Statistical methods for identifying differentially expressed genes in RNA-Seq experiments
1 Biostatistics Program, School of Public Health, LSU Health Sciences Center, 2020 Gravier Street, 3rd floor, New Orleans, LA, 70112, USA
2 Genomics Division, Lawrence Berkeley National Laboratory, Berkeley, CA, 94720, USA
3 Department of Energy, Joint Genome Institute, Walnut Creek, CA, USA, 94598
4 Staff Scientist, Group Lead for Genome Analysis, DOE Joint Genome Institute, 2800 Mitchell Dr., MS100, Walnut Creek, CA, 94598, USA
Cell & Bioscience 2012, 2:26 doi:10.1186/2045-3701-2-26Published: 31 July 2012
RNA sequencing (RNA-Seq) is rapidly replacing microarrays for profiling gene expression with much improved accuracy and sensitivity. One of the most common questions in a typical gene profiling experiment is how to identify a set of transcripts that are differentially expressed between different experimental conditions.
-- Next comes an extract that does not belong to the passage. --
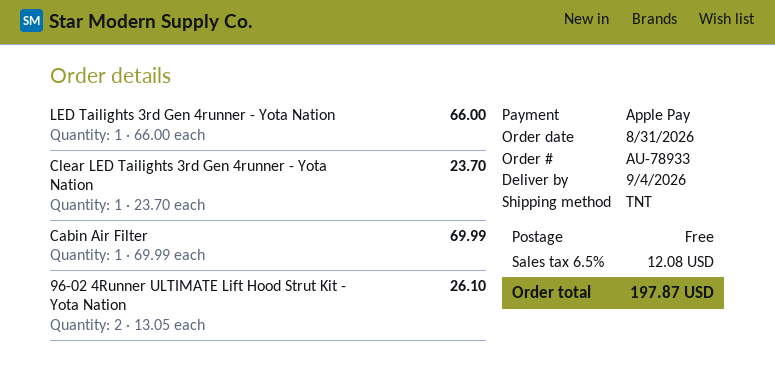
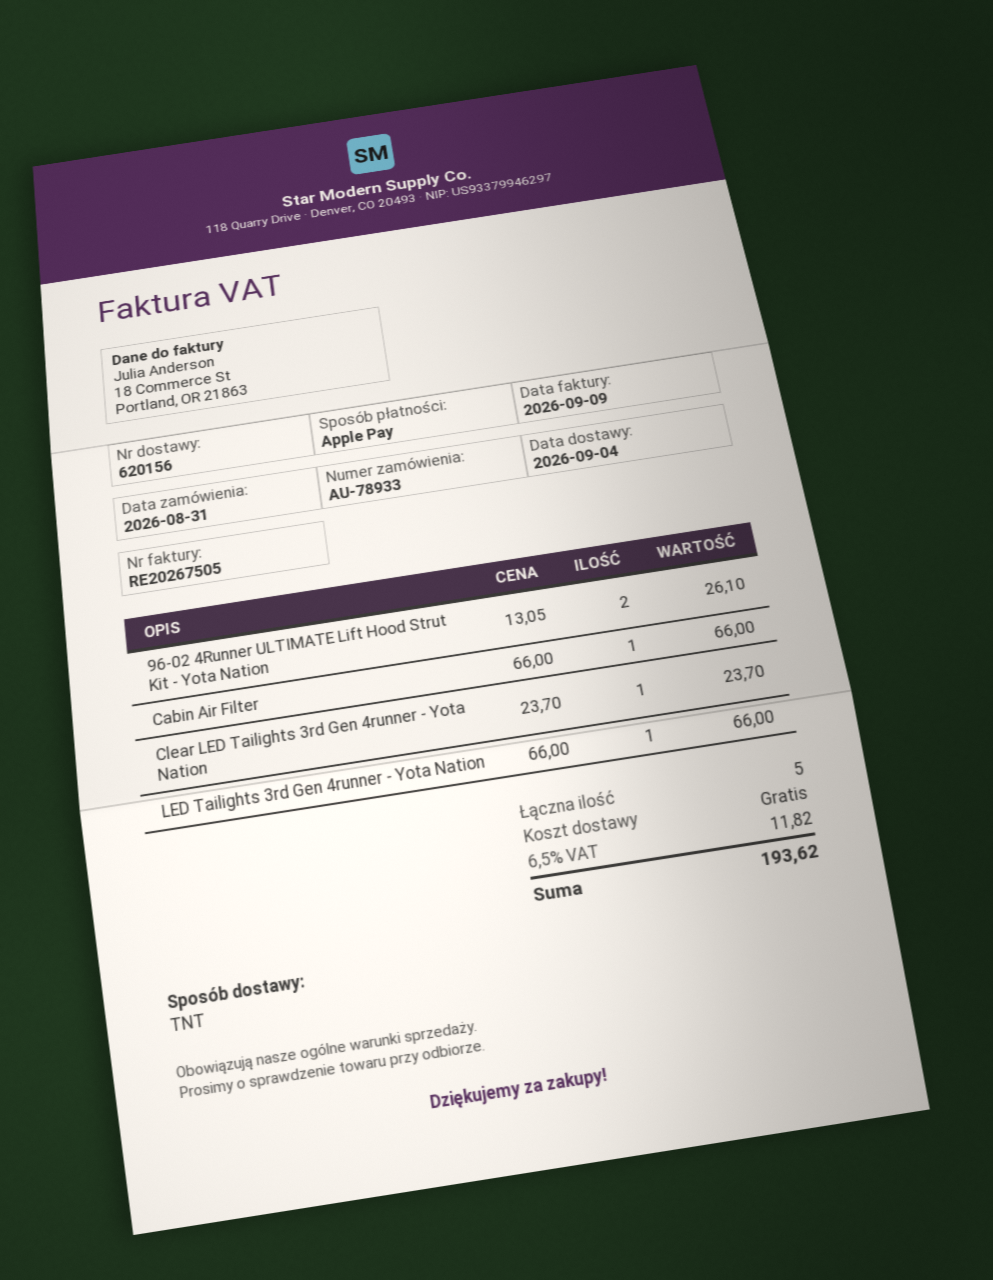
Cabin Air Filter: 1 x 69.99 = 69.99 -> 1 x 66.00 = 66.00
tax: 6.5% = 12.08 -> 6.5% = 11.82
total: 197.87 -> 193.62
Some of the statistical methods developed for microarray data analysis can be applied to RNA-Seq data with or without modifications. Recently several additional methods have been developed specifically for RNA-Seq data sets. This review attempts to give an in-depth review of these statistical methods, with the goal of providing a comprehensive guide when choosing appropriate metrics for RNA-Seq statistical analyses.